» **THE INPUT**
-----

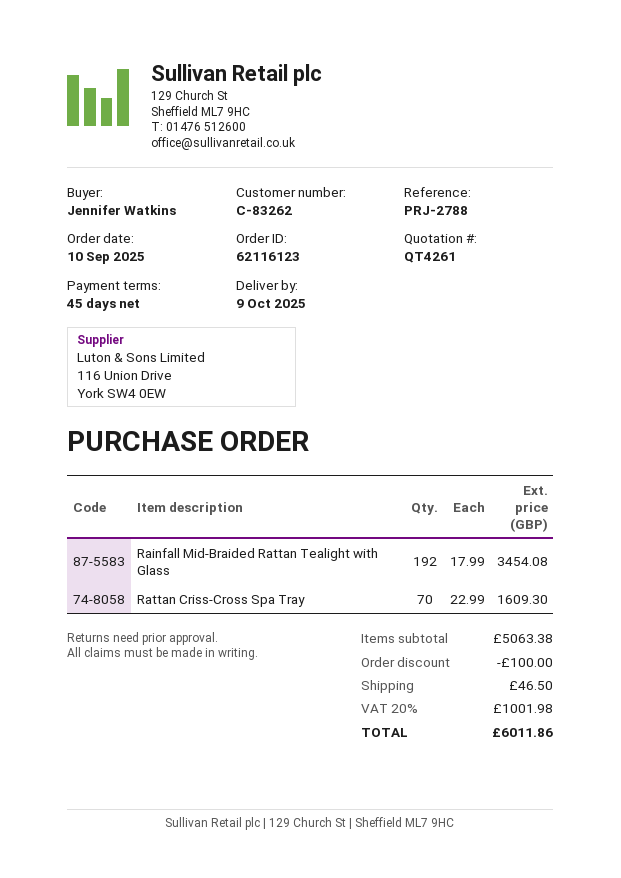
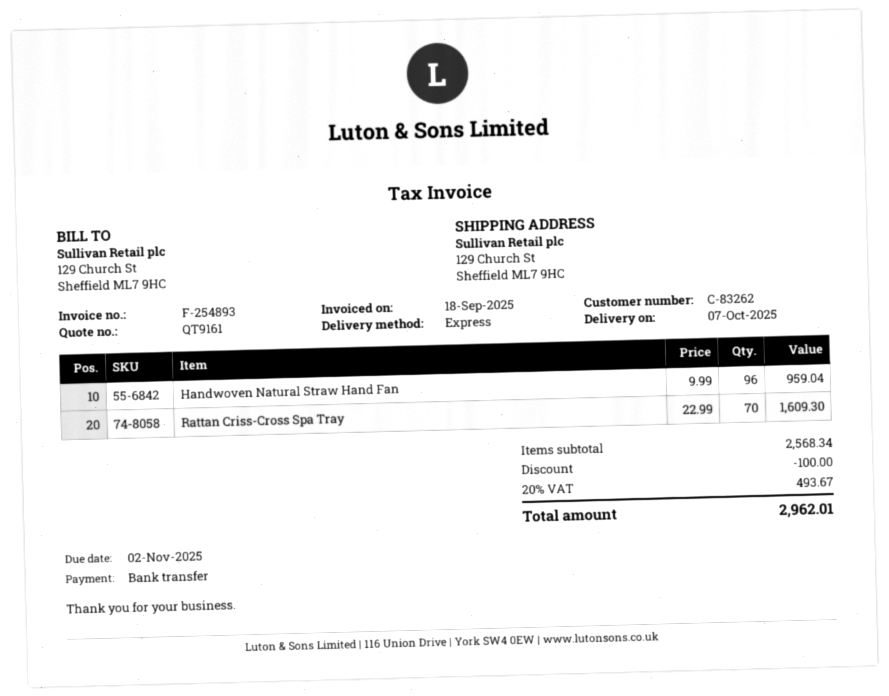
quote number: QT4261 -> QT9161
delivery date: 2025-10-09 -> 2025-10-07
Rainfall Mid-Braided Rattan Tealight with Glass: 192 x 17.99 = 3454.08 -> none
Handwoven Natural Straw Hand Fan: none -> 96 x 9.99 = 959.04
subtotal: 5063.38 -> 2568.34
shipping: 46.50 -> none
tax: 20% = 1001.98 -> 20% = 493.67
total: 6011.86 -> 2962.01

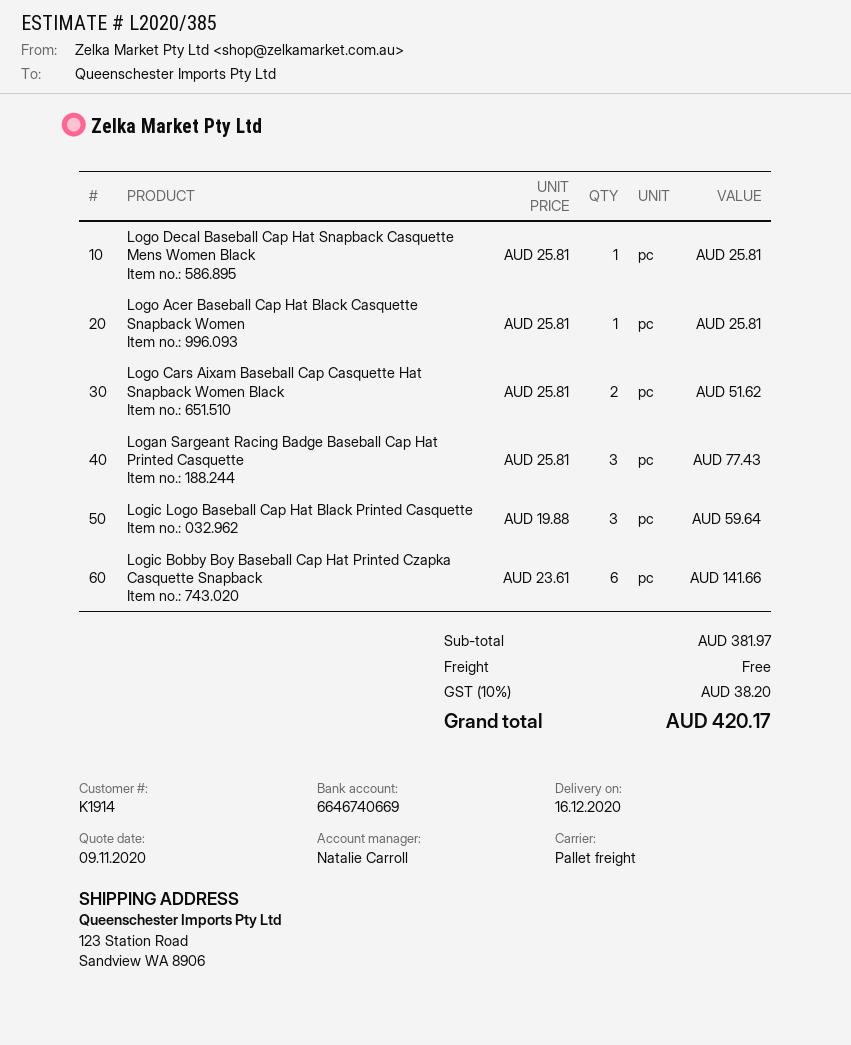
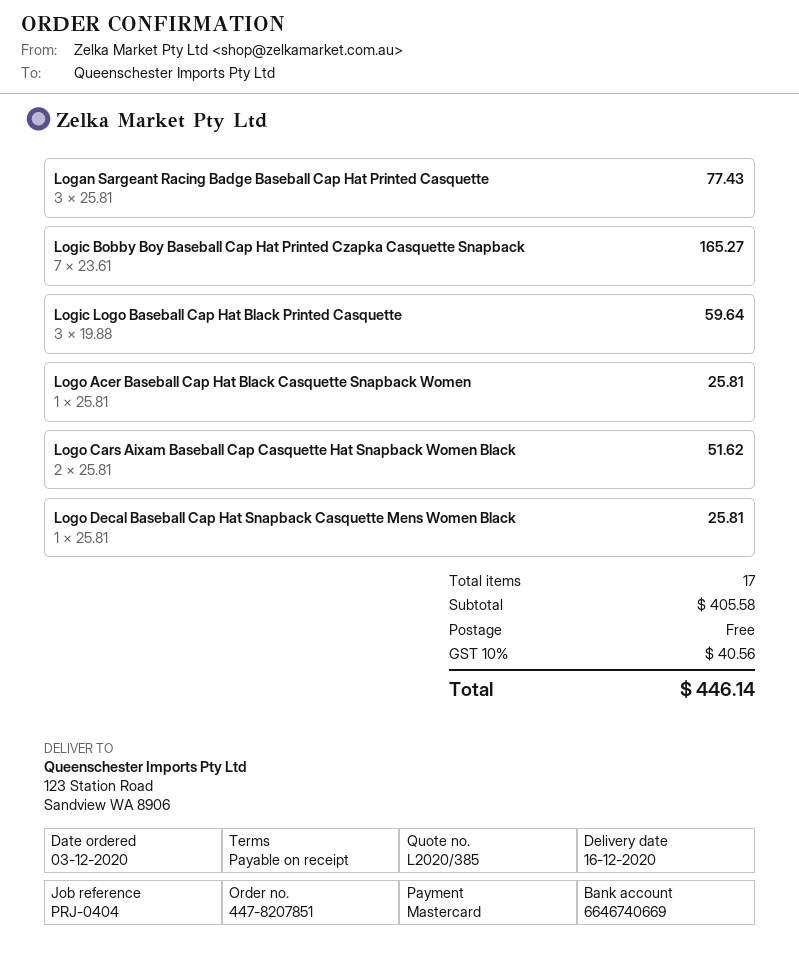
Logic Bobby Boy Baseball Cap Hat Printed Czapka Casquette Snapback: 6 x 23.61 = 141.66 -> 7 x 23.61 = 165.27
subtotal: 381.97 -> 405.58
tax: 10% = 38.20 -> 10% = 40.56
total: 420.17 -> 446.14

-----

» **DESCRIPTION OF THE TASK**
Your copy should match the material above exactly, minus its pictures.

» **ANSWER SPACE**
quote number: QT4261 -> QT9161
delivery date: 2025-10-09 -> 2025-10-07
Rainfall Mid-Braided Rattan Tealight with Glass: 192 x 17.99 = 3454.08 -> none
Handwoven Natural Straw Hand Fan: none -> 96 x 9.99 = 959.04
subtotal: 5063.38 -> 2568.34
shipping: 46.50 -> none
tax: 20% = 1001.98 -> 20% = 493.67
total: 6011.86 -> 2962.01

Logic Bobby Boy Baseball Cap Hat Printed Czapka Casquette Snapback: 6 x 23.61 = 141.66 -> 7 x 23.61 = 165.27
subtotal: 381.97 -> 405.58
tax: 10% = 38.20 -> 10% = 40.56
total: 420.17 -> 446.14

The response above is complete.